EXERCISE INPUT:
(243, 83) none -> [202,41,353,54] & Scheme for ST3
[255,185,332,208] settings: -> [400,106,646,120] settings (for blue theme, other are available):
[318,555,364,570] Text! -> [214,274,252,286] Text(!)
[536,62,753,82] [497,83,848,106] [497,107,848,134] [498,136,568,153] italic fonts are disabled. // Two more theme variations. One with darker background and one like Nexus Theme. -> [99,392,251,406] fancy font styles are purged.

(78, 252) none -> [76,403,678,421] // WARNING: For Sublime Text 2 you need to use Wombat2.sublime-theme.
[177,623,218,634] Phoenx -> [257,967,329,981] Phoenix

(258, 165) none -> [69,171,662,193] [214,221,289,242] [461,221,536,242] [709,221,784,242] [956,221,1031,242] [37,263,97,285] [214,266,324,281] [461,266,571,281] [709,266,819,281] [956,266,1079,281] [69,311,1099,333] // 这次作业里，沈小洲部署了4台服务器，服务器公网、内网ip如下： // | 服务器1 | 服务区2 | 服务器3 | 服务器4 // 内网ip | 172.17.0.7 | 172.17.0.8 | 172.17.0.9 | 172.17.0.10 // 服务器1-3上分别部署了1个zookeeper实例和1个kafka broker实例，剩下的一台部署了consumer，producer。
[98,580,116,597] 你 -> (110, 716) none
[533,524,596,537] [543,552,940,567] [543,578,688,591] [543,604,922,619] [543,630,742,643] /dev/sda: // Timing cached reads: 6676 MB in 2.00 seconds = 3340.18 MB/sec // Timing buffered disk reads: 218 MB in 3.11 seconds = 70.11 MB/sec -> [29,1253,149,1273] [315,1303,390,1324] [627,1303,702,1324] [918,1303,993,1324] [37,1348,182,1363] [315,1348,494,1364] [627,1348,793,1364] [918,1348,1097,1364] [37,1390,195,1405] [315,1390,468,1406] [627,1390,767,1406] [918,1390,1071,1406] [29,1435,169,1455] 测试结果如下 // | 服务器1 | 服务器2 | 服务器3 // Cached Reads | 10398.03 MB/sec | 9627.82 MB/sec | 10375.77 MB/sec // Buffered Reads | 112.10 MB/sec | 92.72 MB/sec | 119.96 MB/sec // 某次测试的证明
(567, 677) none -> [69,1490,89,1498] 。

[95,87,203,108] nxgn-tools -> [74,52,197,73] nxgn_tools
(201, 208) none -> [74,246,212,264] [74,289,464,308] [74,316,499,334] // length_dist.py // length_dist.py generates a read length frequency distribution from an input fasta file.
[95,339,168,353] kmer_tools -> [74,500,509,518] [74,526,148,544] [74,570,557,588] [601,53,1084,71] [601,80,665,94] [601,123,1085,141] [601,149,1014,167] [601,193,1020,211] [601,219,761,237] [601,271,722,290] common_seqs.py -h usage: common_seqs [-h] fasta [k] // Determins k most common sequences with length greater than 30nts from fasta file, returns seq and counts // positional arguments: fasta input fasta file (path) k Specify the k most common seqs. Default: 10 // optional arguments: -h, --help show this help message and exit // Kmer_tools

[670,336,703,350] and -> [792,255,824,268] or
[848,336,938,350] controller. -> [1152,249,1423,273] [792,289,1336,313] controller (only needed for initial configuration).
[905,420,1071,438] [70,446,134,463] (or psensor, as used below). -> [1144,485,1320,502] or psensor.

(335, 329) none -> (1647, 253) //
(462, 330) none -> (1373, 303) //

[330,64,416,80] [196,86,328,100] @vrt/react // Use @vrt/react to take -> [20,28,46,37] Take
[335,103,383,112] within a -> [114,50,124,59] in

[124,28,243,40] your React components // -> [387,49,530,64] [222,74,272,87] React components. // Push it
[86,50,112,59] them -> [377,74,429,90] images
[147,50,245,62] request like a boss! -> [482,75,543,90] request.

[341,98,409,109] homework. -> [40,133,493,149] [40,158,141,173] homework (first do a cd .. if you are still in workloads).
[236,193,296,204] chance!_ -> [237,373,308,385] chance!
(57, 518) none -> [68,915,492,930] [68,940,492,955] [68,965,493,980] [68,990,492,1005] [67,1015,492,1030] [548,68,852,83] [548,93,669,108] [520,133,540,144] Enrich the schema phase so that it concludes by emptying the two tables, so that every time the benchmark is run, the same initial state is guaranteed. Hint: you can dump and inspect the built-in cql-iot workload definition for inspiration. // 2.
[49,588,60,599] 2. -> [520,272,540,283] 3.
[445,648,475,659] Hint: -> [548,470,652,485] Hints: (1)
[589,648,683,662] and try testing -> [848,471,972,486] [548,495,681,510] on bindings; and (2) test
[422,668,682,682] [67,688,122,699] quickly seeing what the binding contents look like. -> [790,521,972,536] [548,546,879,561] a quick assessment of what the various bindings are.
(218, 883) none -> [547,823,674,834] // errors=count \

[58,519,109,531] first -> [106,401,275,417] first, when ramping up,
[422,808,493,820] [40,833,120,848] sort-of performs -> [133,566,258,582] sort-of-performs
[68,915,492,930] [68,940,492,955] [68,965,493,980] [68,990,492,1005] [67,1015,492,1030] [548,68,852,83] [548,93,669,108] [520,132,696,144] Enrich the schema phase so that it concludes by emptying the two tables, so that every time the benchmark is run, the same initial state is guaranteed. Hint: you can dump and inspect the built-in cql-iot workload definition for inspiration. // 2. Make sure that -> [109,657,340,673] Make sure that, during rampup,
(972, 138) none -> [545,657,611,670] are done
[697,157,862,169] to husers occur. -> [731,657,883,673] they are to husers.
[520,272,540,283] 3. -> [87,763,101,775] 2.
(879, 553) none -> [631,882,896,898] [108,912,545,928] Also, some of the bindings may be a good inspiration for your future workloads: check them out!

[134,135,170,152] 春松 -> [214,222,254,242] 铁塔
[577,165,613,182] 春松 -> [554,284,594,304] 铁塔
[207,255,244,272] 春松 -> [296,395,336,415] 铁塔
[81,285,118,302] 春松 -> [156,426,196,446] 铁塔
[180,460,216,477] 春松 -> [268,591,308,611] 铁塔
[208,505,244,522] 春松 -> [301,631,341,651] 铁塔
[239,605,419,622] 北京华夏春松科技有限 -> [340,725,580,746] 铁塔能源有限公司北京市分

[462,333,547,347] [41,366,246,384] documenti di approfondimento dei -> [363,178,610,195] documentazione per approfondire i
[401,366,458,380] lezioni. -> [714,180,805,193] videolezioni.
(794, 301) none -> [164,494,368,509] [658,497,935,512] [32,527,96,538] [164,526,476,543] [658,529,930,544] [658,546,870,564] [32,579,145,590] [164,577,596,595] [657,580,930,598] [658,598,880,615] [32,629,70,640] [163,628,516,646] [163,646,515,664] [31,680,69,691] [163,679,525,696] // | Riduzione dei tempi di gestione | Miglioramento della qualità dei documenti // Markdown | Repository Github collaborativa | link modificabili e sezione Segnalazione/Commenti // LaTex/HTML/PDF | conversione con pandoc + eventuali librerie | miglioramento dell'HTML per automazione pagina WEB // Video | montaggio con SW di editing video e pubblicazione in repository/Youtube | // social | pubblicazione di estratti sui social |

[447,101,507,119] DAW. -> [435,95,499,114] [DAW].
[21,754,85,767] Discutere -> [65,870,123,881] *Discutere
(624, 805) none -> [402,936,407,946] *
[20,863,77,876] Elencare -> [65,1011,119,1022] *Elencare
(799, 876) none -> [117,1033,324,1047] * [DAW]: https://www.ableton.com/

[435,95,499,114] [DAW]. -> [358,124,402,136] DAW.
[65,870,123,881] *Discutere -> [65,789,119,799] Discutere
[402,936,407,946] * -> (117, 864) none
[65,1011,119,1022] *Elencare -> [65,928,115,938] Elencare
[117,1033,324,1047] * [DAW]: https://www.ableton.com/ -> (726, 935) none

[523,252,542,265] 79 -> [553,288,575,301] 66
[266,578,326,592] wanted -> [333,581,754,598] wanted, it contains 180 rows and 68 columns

EXERCISE AIM: When the line with "[905,420,1071,438] [70,446,134,463] (or" is reached in the data above, begin copying, and stop after the line with "[236,193,296,204] chance!_ ->"; copy each line exactly, both ends included.

RESPONSE TO THIS EXERCISE:
[905,420,1071,438] [70,446,134,463] (or psensor, as used below). -> [1144,485,1320,502] or psensor.

(335, 329) none -> (1647, 253) //
(462, 330) none -> (1373, 303) //

[330,64,416,80] [196,86,328,100] @vrt/react // Use @vrt/react to take -> [20,28,46,37] Take
[335,103,383,112] within a -> [114,50,124,59] in

[124,28,243,40] your React components // -> [387,49,530,64] [222,74,272,87] React components. // Push it
[86,50,112,59] them -> [377,74,429,90] images
[147,50,245,62] request like a boss! -> [482,75,543,90] request.

[341,98,409,109] homework. -> [40,133,493,149] [40,158,141,173] homework (first do a cd .. if you are still in workloads).
[236,193,296,204] chance!_ -> [237,373,308,385] chance!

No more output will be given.